Helping patients maintain their mobility is a primary goal when treating metastatic bone cancer. Zuckerman has pioneered a technique using magnetic lengthening nails to improve bone reconstruction.
“I use the magnetic nails to create new bone. It is similar to surgery to make someone taller,” Zuckerman says. “We insert a rod that moves about one millimeter per day, and it tricks the body into thinking the bone is broken. Over a couple of months, the body forms new bone in there. There is less risk of infection or failure because it is the patient’s own bone.”
The allograft technique using the magnetic lengthening nails was also pioneered by Zuckerman. “We take out the patient’s bone, put in the cadaver bone, and then the magnetic rod pushes the bone together. We are getting very good healing rates with this option.”

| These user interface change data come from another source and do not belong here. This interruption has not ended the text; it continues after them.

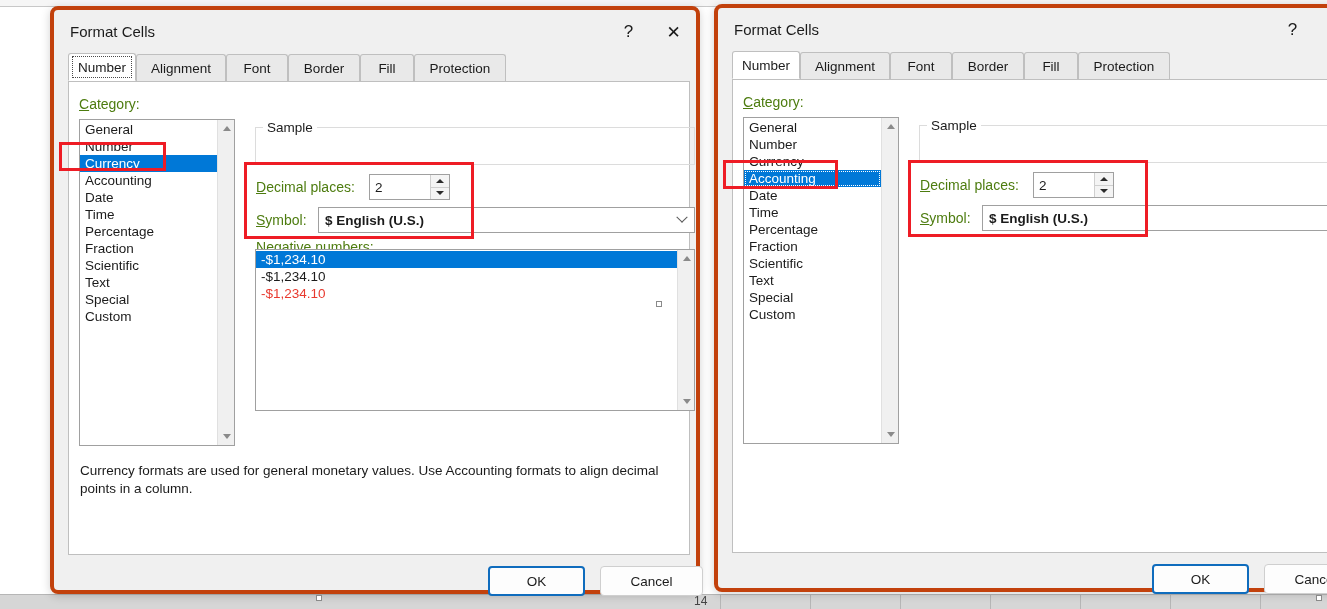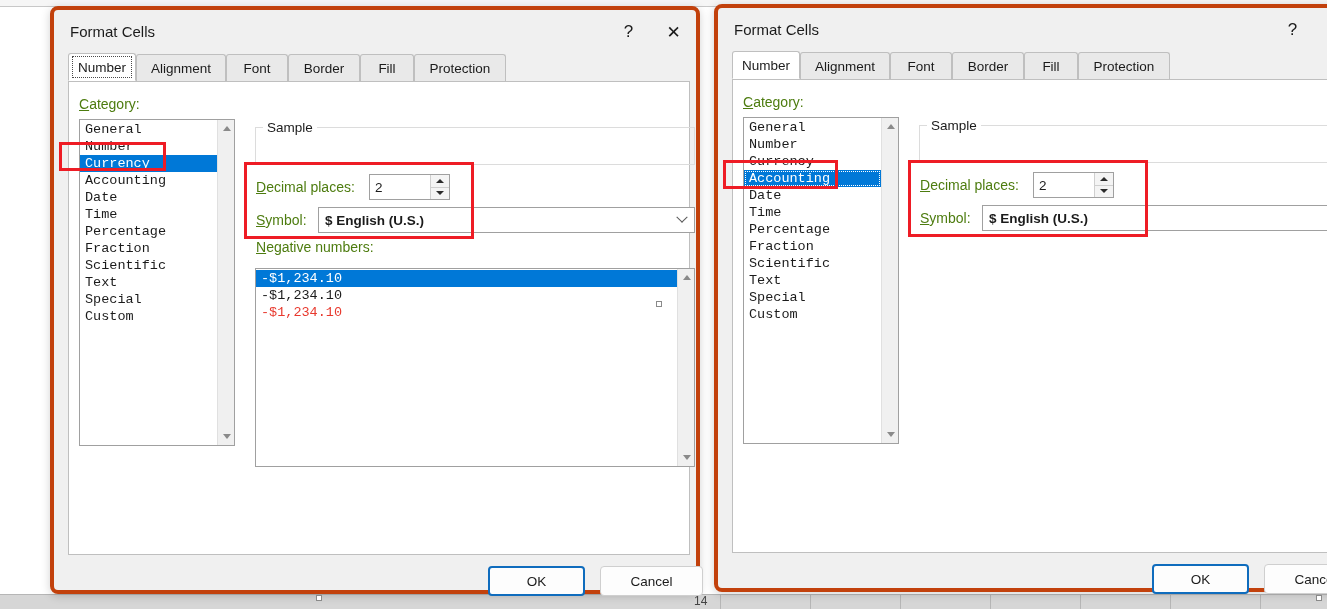--- a/index.html
+++ b/index.html
@@ -141,7 +141,6 @@
     position: absolute;
     left: 0; top: 0; right: 17px; bottom: 0;
     padding-top: 1px;
-    font-family: Liberation Mono, monospace;
   }
   .listitem {
     height: 17px;

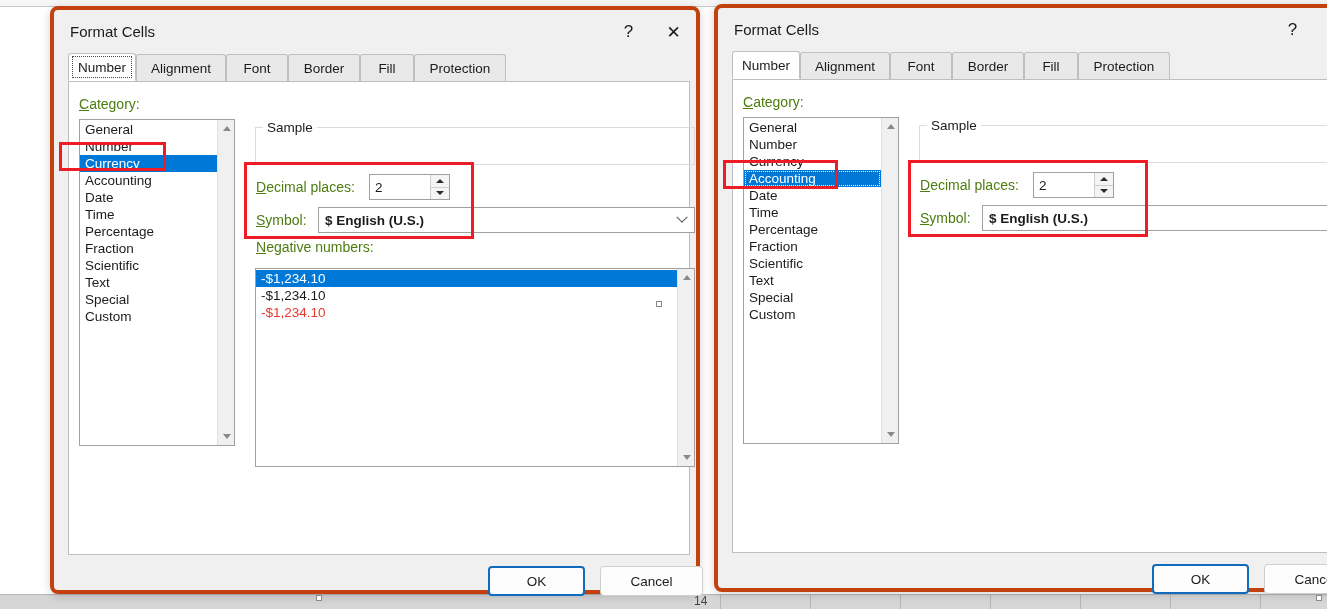--- a/index.html
+++ b/index.html
@@ -422,7 +422,7 @@
       <div class="lbl" style="left:187px; top:157px;">
         <u>N</u>egative numbers:
       </div>
-      <div class="listbox" style="left:186px; top:186px; width:440px; height:199px;">
+      <div class="listbox" style="left:186px; top:167px; width:440px; height:162px;">
         <div class="listinner">
           <div class="listitem selected">-$1,234.10</div>
           <div class="listitem">-$1,234.10</div>

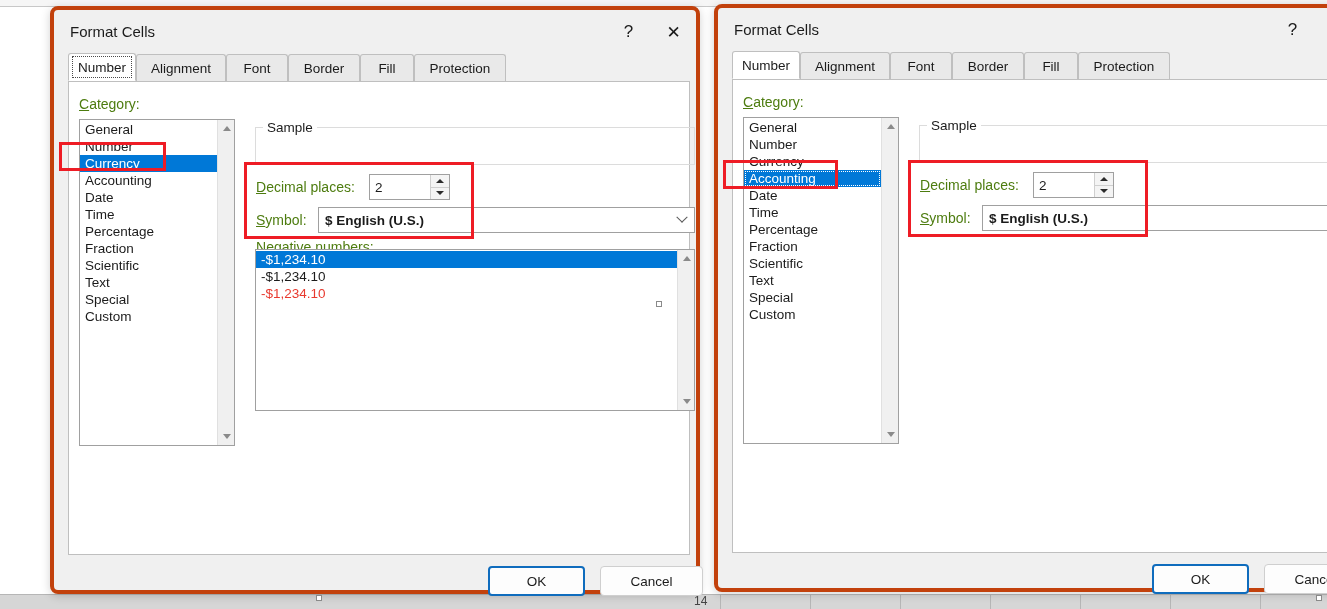--- a/index.html
+++ b/index.html
@@ -438,6 +438,7 @@
         </div>
       </div>
 
+      <div class="desc" style="left:11px; top:380px; width:600px;">Currency formats are used for general monetary values.  Use Accounting formats to align decimal points in a column.</div>
     </div>
 
     <div class="btn default" style="left:434px; top:556px; width:97px;">OK</div>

In addition to relieving pain, a top goal of bone reconstruction surgery is to help patients improve their mobility as quickly as possible. Most patients are able to ambulate within days and can expect a full recovery with the help of physical therapy.
“At USC Orthopaedic Surgery, we specialize in the treatment of bone tumors, and these advances are making a big difference in the overall quality of life for patients,” Femino says. “They spend less time in the hospital and more time doing the things that are important to them.”